Work through the entries below and show every line in which "ffffff" is found.

Web page edit records:
-*-*-

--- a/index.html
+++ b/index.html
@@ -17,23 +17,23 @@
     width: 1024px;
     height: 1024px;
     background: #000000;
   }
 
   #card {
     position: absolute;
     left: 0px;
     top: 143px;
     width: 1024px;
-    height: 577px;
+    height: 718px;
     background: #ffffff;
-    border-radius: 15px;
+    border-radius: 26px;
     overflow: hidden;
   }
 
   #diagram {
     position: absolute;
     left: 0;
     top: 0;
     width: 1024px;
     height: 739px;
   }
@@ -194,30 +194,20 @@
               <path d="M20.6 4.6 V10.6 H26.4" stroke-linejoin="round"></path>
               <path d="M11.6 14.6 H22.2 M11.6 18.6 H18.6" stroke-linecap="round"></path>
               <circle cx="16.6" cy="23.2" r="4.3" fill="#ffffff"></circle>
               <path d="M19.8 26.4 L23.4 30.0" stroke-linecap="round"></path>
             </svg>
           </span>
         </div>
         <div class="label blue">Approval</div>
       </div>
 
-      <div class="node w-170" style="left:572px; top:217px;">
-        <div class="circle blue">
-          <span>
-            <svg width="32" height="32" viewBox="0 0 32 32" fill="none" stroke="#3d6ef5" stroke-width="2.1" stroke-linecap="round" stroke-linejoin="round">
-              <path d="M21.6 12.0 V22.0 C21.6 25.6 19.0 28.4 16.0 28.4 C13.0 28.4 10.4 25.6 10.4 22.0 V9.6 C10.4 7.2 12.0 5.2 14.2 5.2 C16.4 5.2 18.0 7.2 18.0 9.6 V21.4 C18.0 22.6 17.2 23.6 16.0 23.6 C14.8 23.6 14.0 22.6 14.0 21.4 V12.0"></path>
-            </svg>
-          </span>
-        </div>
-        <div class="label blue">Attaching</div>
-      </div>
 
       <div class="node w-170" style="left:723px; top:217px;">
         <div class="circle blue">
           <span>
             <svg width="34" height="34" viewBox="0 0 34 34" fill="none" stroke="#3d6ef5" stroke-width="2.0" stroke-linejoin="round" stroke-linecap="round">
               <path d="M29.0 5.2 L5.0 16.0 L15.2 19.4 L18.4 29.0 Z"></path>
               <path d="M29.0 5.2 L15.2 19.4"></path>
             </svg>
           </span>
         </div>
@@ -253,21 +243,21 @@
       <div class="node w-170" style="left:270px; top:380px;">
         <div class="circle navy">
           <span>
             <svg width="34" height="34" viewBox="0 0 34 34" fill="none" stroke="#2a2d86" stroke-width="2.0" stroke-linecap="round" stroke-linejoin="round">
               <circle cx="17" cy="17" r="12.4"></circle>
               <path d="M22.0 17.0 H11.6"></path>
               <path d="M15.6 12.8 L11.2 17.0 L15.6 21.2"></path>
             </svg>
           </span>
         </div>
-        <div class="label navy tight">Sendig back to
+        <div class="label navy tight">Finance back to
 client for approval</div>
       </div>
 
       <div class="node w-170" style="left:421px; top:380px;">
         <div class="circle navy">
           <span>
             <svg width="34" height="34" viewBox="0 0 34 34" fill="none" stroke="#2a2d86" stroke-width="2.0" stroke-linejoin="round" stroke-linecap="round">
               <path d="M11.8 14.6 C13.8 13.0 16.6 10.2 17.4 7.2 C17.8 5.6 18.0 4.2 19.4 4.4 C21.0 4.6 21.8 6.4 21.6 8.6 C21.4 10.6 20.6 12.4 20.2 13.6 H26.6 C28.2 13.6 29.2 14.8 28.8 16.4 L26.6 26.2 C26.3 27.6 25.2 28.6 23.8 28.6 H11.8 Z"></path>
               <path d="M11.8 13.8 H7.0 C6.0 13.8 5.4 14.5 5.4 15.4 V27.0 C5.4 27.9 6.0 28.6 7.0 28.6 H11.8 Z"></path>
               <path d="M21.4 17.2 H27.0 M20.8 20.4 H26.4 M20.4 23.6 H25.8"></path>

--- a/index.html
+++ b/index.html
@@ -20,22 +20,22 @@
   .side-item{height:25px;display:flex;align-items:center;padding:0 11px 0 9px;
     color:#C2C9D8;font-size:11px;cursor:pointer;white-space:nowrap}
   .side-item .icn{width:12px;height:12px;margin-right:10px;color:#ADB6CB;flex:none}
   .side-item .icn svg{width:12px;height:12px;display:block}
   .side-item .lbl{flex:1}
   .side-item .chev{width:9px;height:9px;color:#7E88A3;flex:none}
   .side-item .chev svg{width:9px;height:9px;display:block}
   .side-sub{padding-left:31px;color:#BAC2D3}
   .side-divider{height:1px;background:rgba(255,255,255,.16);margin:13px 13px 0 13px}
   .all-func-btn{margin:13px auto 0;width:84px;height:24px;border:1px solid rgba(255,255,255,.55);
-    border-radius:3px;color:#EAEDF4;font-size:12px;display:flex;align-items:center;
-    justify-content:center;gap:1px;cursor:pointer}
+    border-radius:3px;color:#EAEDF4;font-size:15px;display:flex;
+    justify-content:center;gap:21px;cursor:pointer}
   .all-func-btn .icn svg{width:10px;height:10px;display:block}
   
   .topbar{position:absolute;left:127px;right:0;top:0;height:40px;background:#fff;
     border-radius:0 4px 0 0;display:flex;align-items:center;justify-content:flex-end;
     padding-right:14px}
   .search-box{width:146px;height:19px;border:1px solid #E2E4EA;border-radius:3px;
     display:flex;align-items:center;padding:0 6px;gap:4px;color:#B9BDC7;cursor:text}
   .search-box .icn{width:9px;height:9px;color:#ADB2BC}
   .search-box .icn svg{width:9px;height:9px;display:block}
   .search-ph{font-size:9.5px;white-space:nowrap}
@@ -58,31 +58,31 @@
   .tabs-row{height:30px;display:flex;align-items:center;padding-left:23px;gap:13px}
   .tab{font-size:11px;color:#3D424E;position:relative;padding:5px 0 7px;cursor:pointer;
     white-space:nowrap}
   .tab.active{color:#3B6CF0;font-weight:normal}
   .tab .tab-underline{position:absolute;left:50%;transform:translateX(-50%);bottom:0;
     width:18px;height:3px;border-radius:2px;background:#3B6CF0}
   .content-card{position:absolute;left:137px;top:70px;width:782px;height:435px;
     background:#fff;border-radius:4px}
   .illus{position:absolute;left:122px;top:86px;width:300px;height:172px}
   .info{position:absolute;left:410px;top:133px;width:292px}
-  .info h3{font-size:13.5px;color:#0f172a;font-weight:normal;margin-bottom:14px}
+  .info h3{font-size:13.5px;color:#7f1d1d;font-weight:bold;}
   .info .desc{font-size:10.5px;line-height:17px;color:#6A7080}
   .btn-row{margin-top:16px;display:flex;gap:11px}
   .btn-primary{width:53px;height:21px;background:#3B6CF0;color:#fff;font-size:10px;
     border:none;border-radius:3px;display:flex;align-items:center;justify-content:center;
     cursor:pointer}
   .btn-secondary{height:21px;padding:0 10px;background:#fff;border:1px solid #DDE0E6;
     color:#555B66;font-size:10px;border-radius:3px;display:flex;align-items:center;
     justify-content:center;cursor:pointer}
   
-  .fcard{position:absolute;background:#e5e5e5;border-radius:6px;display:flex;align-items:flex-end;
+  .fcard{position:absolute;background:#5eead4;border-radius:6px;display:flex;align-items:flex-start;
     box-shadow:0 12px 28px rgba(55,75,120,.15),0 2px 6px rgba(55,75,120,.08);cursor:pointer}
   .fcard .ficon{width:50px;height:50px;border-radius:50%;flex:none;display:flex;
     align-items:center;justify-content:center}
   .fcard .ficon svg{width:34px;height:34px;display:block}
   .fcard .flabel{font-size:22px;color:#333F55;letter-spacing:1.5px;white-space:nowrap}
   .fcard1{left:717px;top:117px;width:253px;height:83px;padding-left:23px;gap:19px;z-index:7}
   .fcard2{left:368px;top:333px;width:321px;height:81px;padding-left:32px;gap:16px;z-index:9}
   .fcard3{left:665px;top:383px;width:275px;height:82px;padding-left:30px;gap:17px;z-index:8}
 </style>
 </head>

-*-*-

- _Result of this exercise_:
     background: #ffffff;
               <circle cx="16.6" cy="23.2" r="4.3" fill="#ffffff"></circle>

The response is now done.